Random DNA insertion

Non-homology-based approaches are also useful when engineering non-model microbes. One such approach is transposition. Transposons allow random integration of DNA segments throughout the genome with no required homology. Therefore, transposition is traditionally used to create a library of insertional disruptions that can be screened for particular phenotypes. These phenotypes can then be correlated with genotypes by identifying the site of insertion [133]. Commonly used transposons include Tn5, which inserts mostly randomly but is known to favor “hotspots”, and Himar1, which can insert randomly between any TA dinucleotide [134, 135]. Recently, random transposon mutagenesis has been combined with high-throughput sequencing for genome-scale analyses, called TnSeq [136]. Further combination with randomly barcoded transposons simplifies reverse genetics, where a pooled library of barcoded insertional mutants can be created, and the bar codes can be mapped to the genome to identify disrupted genes [137]. A barcoded library can be an incredibly powerful tool for genome-scale analyses.

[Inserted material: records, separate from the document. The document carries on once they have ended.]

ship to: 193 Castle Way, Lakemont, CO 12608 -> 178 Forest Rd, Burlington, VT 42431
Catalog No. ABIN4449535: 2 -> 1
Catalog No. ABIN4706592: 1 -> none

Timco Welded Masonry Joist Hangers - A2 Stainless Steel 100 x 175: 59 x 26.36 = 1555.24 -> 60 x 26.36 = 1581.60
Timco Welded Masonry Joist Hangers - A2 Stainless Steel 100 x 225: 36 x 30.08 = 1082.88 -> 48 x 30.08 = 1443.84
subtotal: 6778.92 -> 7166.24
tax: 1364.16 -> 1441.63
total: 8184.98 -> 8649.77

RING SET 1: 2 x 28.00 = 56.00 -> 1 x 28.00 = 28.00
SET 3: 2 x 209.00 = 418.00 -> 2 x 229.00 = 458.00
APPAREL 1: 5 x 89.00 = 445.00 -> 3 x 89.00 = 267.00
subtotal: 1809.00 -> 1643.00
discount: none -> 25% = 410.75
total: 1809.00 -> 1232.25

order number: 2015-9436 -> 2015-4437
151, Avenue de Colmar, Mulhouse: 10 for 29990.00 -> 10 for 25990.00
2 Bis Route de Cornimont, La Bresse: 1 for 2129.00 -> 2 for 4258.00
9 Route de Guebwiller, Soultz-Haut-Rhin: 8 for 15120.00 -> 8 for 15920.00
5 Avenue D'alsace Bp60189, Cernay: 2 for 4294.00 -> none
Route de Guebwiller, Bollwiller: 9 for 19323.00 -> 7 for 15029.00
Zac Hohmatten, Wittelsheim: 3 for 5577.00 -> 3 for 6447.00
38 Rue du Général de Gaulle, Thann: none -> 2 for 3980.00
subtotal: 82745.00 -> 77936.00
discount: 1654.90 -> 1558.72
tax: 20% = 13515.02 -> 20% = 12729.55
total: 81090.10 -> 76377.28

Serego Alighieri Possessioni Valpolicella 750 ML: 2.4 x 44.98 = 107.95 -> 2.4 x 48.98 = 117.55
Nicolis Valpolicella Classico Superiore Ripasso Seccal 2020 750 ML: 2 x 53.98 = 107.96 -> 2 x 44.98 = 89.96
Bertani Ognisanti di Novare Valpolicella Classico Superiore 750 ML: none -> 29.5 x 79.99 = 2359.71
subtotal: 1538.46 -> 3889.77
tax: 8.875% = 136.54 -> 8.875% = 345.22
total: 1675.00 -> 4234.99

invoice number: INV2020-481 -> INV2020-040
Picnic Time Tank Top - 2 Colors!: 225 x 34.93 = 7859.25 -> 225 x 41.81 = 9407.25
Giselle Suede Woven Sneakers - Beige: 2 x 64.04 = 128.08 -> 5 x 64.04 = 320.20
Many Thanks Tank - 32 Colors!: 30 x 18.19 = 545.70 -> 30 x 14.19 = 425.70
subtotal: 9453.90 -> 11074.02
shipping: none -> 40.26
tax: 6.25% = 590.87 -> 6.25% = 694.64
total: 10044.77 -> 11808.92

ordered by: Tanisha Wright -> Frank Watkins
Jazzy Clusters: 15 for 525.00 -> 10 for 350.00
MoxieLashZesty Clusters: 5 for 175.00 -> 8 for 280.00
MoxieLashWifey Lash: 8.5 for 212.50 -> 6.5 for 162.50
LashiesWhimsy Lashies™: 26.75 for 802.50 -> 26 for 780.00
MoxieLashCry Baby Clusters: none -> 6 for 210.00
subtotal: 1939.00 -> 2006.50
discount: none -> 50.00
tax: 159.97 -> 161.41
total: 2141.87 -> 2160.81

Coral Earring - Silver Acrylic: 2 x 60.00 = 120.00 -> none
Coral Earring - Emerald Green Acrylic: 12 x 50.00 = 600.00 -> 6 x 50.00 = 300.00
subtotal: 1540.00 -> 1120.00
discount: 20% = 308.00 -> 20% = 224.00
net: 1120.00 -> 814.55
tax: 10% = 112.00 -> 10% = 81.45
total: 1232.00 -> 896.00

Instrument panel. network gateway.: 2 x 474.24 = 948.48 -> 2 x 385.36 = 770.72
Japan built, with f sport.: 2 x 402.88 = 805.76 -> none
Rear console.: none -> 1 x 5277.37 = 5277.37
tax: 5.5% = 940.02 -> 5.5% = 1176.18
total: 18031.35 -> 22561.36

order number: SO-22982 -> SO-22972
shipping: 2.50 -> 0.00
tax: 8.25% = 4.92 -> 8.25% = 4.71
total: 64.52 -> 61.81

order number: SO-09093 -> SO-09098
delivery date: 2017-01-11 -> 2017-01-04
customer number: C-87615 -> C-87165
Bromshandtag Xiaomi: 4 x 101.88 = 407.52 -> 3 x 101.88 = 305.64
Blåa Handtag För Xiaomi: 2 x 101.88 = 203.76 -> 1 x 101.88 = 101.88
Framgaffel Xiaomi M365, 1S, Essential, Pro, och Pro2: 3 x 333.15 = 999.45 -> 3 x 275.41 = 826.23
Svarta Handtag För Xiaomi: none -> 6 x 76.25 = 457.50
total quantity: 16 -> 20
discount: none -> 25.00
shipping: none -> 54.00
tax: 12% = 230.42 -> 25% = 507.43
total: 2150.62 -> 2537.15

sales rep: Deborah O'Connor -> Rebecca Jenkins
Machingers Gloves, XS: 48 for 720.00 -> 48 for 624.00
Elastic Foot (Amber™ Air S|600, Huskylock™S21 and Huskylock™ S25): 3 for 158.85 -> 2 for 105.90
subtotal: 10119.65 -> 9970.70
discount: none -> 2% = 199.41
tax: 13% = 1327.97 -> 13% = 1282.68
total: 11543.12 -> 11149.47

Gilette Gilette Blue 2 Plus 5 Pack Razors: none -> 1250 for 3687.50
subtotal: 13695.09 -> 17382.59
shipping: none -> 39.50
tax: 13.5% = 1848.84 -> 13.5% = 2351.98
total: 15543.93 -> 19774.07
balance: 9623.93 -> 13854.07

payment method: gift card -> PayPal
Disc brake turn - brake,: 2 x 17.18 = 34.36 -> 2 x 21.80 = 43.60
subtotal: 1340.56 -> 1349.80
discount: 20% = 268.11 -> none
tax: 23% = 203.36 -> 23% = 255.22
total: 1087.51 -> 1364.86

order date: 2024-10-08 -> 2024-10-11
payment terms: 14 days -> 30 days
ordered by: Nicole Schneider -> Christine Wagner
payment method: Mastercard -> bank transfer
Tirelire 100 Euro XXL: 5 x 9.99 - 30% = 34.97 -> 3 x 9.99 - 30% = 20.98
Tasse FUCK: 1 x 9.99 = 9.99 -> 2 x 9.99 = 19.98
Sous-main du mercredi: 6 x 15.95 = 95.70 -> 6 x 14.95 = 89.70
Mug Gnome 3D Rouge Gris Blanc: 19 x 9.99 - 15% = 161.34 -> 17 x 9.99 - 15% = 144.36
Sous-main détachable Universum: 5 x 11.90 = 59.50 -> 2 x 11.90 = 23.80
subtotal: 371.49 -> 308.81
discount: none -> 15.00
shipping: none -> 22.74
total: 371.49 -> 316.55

A list of putatively essential genes can be compiled by identifying the genes that were not disrupted in the library. Furthermore, genes related to phenotypes such as solvent and organic acid resistance, product formation, and carbon assimilation can be identified by finding barcodes that increase or decrease in abundance under selective conditions [136, 138, 139].

Transposons can also be used to insert heterologous pathways into bacteria [140], which have been applied to non-model microbes such as C. ljungdahlii for acetone production [141] and Acidothiobacillus ferroxidans for isobutyric acid biosynthesis [142]. Transposons have also been combined with the Cre-lox site-specific recombination system to insert a landing pad, followed by site-specific insertion of heterologous pathways [143]. Transposons are especially useful for application in organisms that lack other genetic tools such as homologous recombination for integrating DNA into the chromosome. Integrating DNA randomly has its drawbacks, however. The transposon often integrates into coding regions of the genome, which can interfere with the fitness of the strain, and identifying the location of transposition requires additional effort. Random integration also does not enable comparison of a construct across genetic backgrounds because the transposition event occurs in different loci, which can result in differing levels of gene expression for the construct [144].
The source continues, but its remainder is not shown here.